Viola in the Spotlight
Viola and her video camera return to her beloved Brooklyn after a year in private school in South Bend, Indiana. That year was chronicled in VIOLA IN REEL LIFE, the first book in the series. The budding filmmaker is so happy to be back with her best friends, BFFAA Andrew and Caitlin. On her first night back, she learns that Andrew is going to camp and Caitlin has a job. So all her plans for the summer have evaporated, leaving her at loose ends. As usual, though, Viola finds herself some adventures in this fun novel from bestselling adult author Adriana Trigiani.
Grand, her grandmother, is in a new play along with her handsome boyfriend George, and Viola is soon hired as a lighting intern, which sends her all over New York on errands. While working on the production of Arsenic and Old Lace, she comes up with the idea of bringing her Indiana roomie friends Romy, Marisol and Suzanne to the city for a reunion weekend. Skype and email aren't enough, and they plan for the event.
In the meantime, the show's director has a handsome and charming son who is coming from Britain for the summer. The two of them are renting the lower apartment Viola's family owns, and Maurice is 15 like Viola. On his first night, she and Caitlin invite him to dinner on the roof of the house; Viola sees her friend fall in love for the first time, and he with her. The problem is that Caitlin's very strict parents have a plan for her life that does not include boys and barely includes friends. While that part of the story seems stereotypical, it does develop more towards the end of the book.
Andrew comes home on occasion, and during one visit ends up kissing Viola. She does not know what to do with that; they struggle to sort out what each is ready for in terms of a relationship. Trigiani handles this delicate situation cleverly and in a way that is not in the typical Hollywood style.

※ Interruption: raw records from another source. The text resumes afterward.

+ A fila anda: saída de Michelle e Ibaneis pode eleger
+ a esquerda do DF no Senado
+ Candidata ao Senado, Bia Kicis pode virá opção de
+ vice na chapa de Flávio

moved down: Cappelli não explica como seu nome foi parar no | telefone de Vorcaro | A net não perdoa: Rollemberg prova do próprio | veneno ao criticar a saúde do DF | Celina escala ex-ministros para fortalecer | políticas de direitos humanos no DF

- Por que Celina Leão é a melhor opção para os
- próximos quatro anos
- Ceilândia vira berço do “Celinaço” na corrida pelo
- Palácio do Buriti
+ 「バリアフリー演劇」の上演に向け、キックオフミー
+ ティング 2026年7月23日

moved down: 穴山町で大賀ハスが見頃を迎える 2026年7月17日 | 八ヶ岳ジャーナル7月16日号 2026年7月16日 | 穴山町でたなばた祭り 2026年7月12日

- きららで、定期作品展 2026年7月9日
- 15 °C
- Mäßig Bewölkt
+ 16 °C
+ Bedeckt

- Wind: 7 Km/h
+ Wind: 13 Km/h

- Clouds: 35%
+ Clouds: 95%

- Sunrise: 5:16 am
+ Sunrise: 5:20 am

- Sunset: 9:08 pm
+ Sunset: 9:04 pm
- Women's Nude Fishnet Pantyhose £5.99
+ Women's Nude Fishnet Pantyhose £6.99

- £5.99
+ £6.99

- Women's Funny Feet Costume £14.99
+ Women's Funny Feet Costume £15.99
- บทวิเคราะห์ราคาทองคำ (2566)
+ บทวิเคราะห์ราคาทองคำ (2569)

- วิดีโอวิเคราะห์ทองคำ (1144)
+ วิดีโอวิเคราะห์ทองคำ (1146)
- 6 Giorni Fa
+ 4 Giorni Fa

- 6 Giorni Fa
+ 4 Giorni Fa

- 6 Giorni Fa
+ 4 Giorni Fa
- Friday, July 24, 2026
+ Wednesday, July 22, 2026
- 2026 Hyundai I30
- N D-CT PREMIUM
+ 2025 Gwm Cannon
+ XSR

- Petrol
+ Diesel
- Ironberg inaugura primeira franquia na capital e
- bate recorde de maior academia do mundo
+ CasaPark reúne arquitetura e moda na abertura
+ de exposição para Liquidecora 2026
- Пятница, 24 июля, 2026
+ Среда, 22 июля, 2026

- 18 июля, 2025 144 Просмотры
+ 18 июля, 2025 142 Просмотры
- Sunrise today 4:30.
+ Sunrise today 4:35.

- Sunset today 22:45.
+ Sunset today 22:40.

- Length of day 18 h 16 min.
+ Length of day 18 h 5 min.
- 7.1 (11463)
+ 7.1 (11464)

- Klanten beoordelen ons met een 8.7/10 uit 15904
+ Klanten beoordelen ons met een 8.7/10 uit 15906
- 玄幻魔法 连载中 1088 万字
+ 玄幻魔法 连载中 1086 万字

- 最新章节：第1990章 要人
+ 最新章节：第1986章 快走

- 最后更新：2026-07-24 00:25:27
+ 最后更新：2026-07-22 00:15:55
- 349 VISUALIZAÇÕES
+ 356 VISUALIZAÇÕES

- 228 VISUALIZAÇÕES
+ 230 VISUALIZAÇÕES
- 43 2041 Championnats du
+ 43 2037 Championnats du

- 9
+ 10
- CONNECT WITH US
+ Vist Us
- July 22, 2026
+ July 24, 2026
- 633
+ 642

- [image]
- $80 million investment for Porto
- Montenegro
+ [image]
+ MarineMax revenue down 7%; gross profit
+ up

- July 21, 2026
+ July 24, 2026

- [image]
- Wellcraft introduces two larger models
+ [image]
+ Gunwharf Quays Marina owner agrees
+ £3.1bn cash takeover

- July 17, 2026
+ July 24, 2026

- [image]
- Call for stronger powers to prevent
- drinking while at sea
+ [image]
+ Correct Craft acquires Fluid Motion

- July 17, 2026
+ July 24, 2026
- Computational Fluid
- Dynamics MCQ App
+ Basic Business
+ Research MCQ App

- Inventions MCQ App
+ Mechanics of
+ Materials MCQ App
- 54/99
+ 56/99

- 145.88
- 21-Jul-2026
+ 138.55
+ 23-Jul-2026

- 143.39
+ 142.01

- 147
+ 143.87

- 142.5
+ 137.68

The story kicks into high gear when the friends and Suzanne's parents come to New York to visit. Descriptions of the Big Apple are spot-on, and the night of the show's opening are depicted in fun detail. After that celebratory tone, the novel takes a sudden turn. While it is a realistic situation, readers will have to shift gears quickly to keep pace with some painful truths and a big surprise from Viola herself. The series and characters are fun enough to offer audiences a good summer escape.